Un preside inglese vieta di alzare la mano in classe: penalizza i più timidi o stimola la partecipazione?

Alzare la mano potrebbe non essere il metodo migliore per coinvolgere gli studenti: per questo, come scrive il Corriere della Sera, Barry Found, il preside della Samworth Church Academy School di Mansfield, ha vietato la prassi lunga decenni.

«Non ci sembra un modo soddisfacente per aiutare e incoraggiare tutti i ragazzi all’apprendimento», ha scritto in una lettera inviata ai genitore degli oltre mille studenti della scuola. Le mani si potranno alzare, ha spiegato, solo per imporre il silenzio. «Rispondere per alzata di mano – ha detto – è una pratica antiquata che non aiuta l’apprendimento degli studenti: le mani che si alzano sono sempre le stesse, studieremo altri metodi per dare l’opportunità a tutti gli studenti di contribuire alla lezione».

Ma cosa ne pensano gli studenti? In Italia, la notizia è stata accolta con reazioni ambivalenti. Eleonora Cavalieri, all’ultimo anno dei liceo Pasteur di Roma, sembra apprezzare:

«Beh, un po’ è vero, io sono una di quelle che ha sempre la mano alzata, fin dalla terza media, ma è un modo per essere più attivi in classe e magari per lanciare un dibattito coinvolgendo gli altri meno interessati». Però, sottolinea, «è vero anche che chi è più timido fa più fatica e allora, ad esempio, alla mia compagna di banco timidissima che risponde sempre sottovoce dico: dillo, parla, alza la mano!».

Raffaele Mantegazza, pedagogo che insegna all’università Bicocca di Milano, spiega che in realtà alzare la mano è educativo anche solo per l’atto in sé:

«Alzare la mano è un atto di responsabilizzazione, un modo per imparare a rispettare le regole, aspettare il proprio turno e poi parlare: già da piccoli ci si abitua ad esprimere un concetto davanti agli altri; poi nella vita ci saranno mille occasioni in cui si dovrà farlo».

Imporre una scelta del genere, però, può rivelarsi controproducente:

«Non si può ragionare in astratto, bisogna vedere che tipo di studenti si hanno davanti, devono essere gli insegnanti a capire come far intervenire tutti, questo abolizionismo mi lascia perplesso». Anche perché spesso chi non alza la mano magari non ha la risposta, non è interessato o semplicemente «non ha nulla da dire».
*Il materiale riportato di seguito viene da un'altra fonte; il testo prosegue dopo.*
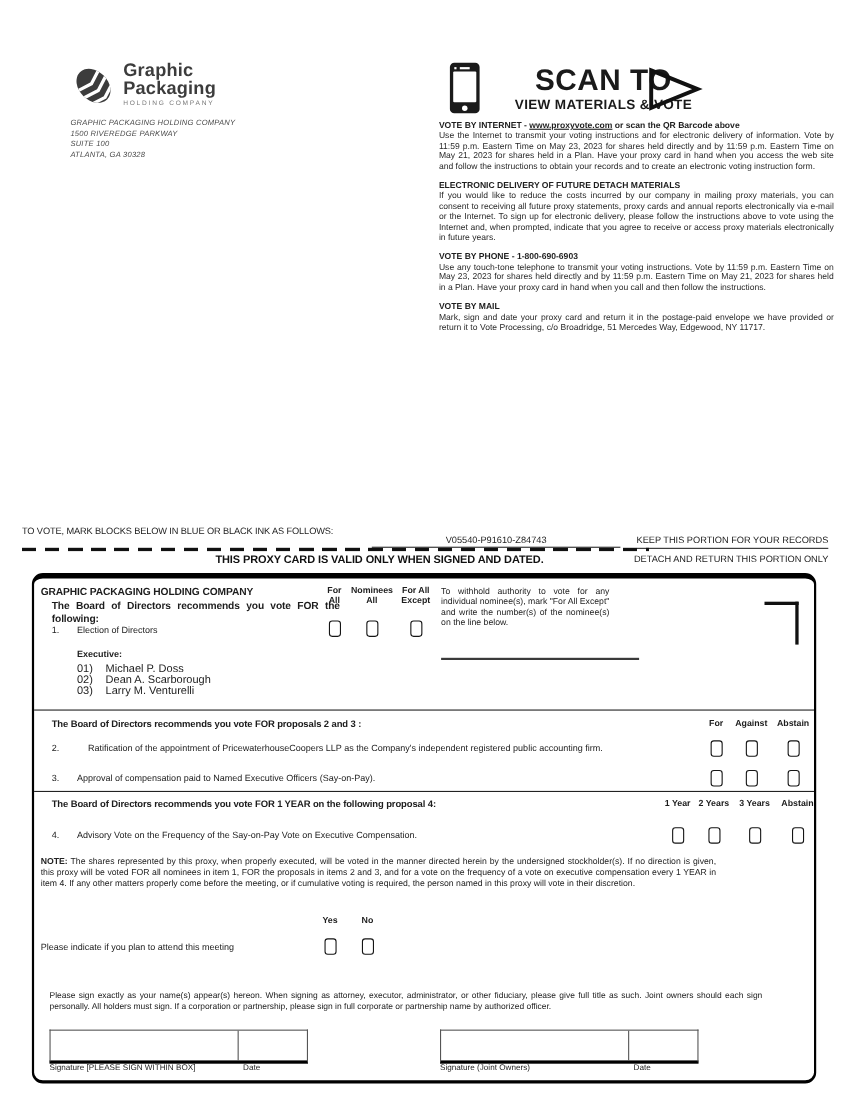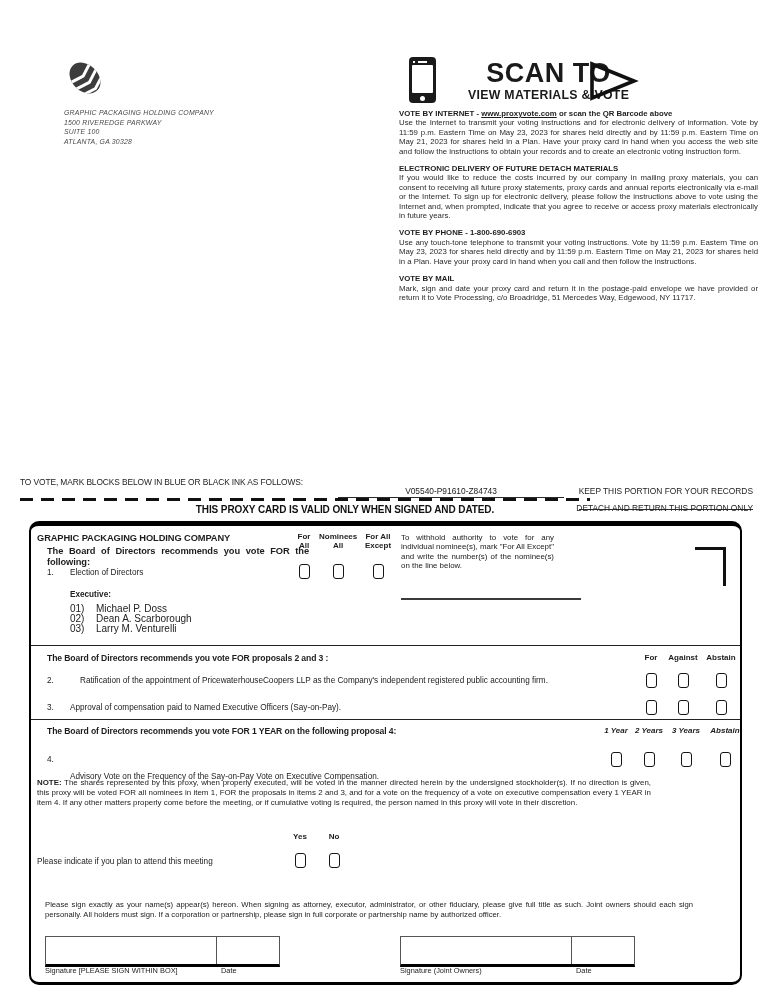"Graphic" span.logo-text { html: none -> <span> <div>Graphic</div> <div>Packaging</div> <div>HOLDING COMPANY</div> </span> }
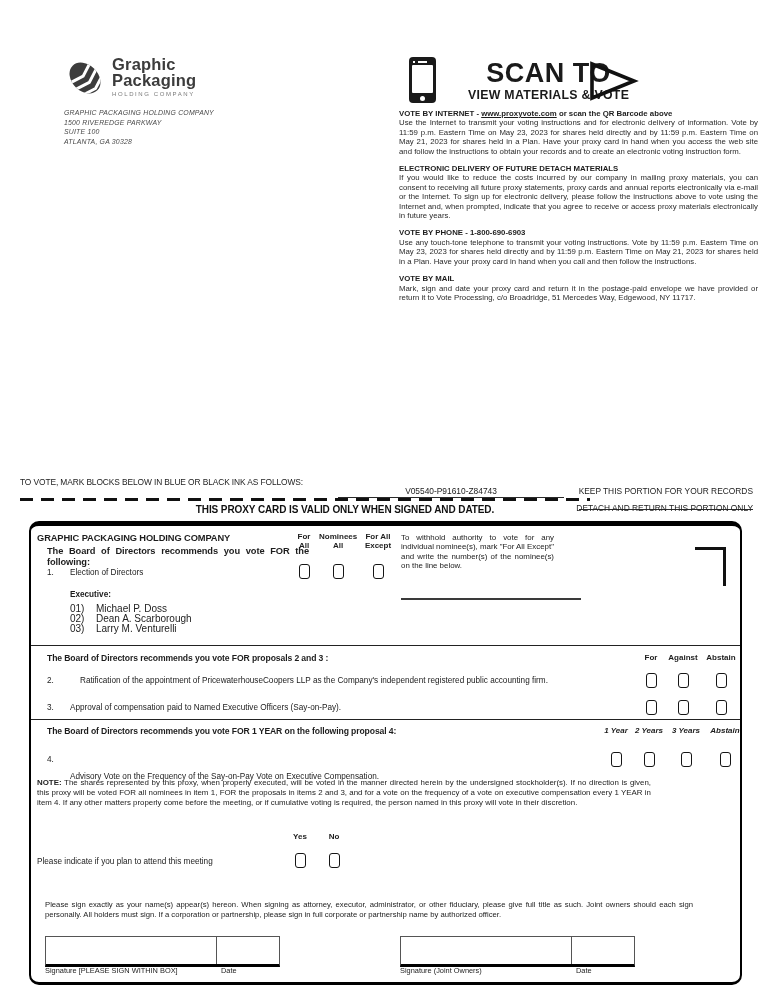"KEEP THIS PORTION FOR YOUR" #keep { padding-bottom: 13px -> 2px }
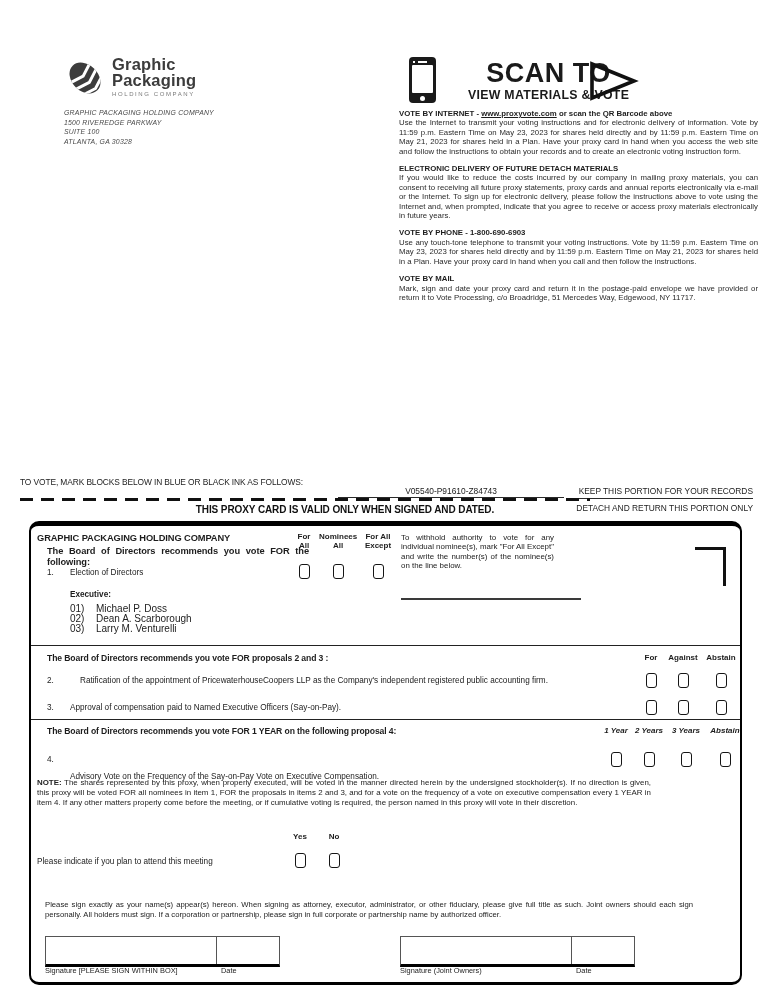"1 Year" #cols3 { font-style: italic -> none }
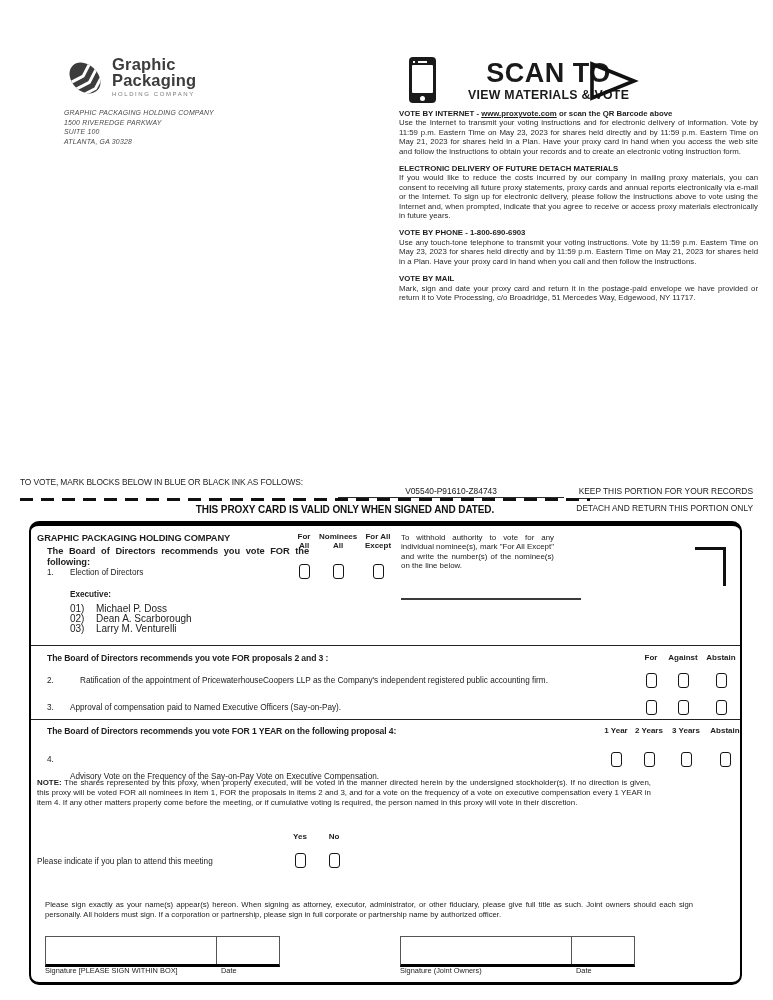"Advisory Vote on the Frequency" #item4-text { margin-top: 17px -> none }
Discorso diverso si applica alle classi dei bambini più piccoli, invece, proprio per una questione educativa. Spiega Zina Cipriano, maestra alla scuola elementare Rosolino Pilo di Palermo che all’educazione dei più piccoli ha dedicato un intero blog, Youreducation.it. Alzare la mano, spiega la maestra:

«Serve per insegnare a non parlarsi uno sull’altro. Insegna il rispetto delle regole e i bambini ne hanno un gran bisogno abituati come sono a non averne». Però è vero che “ce ne sono alcuni davvero timidi che vanno spronati, altri più coraggiosi si buttano sempre: qui è importante il ruolo dell’insegnante, non si può vietare a priori. Lei nella sua classe utilizza anche il brain storming(…) «Rispetto a una volta, i bambini oggi parlano di più, hanno un gran bisogno di raccontarsi: credo che nelle loro case nessuno li ascolti».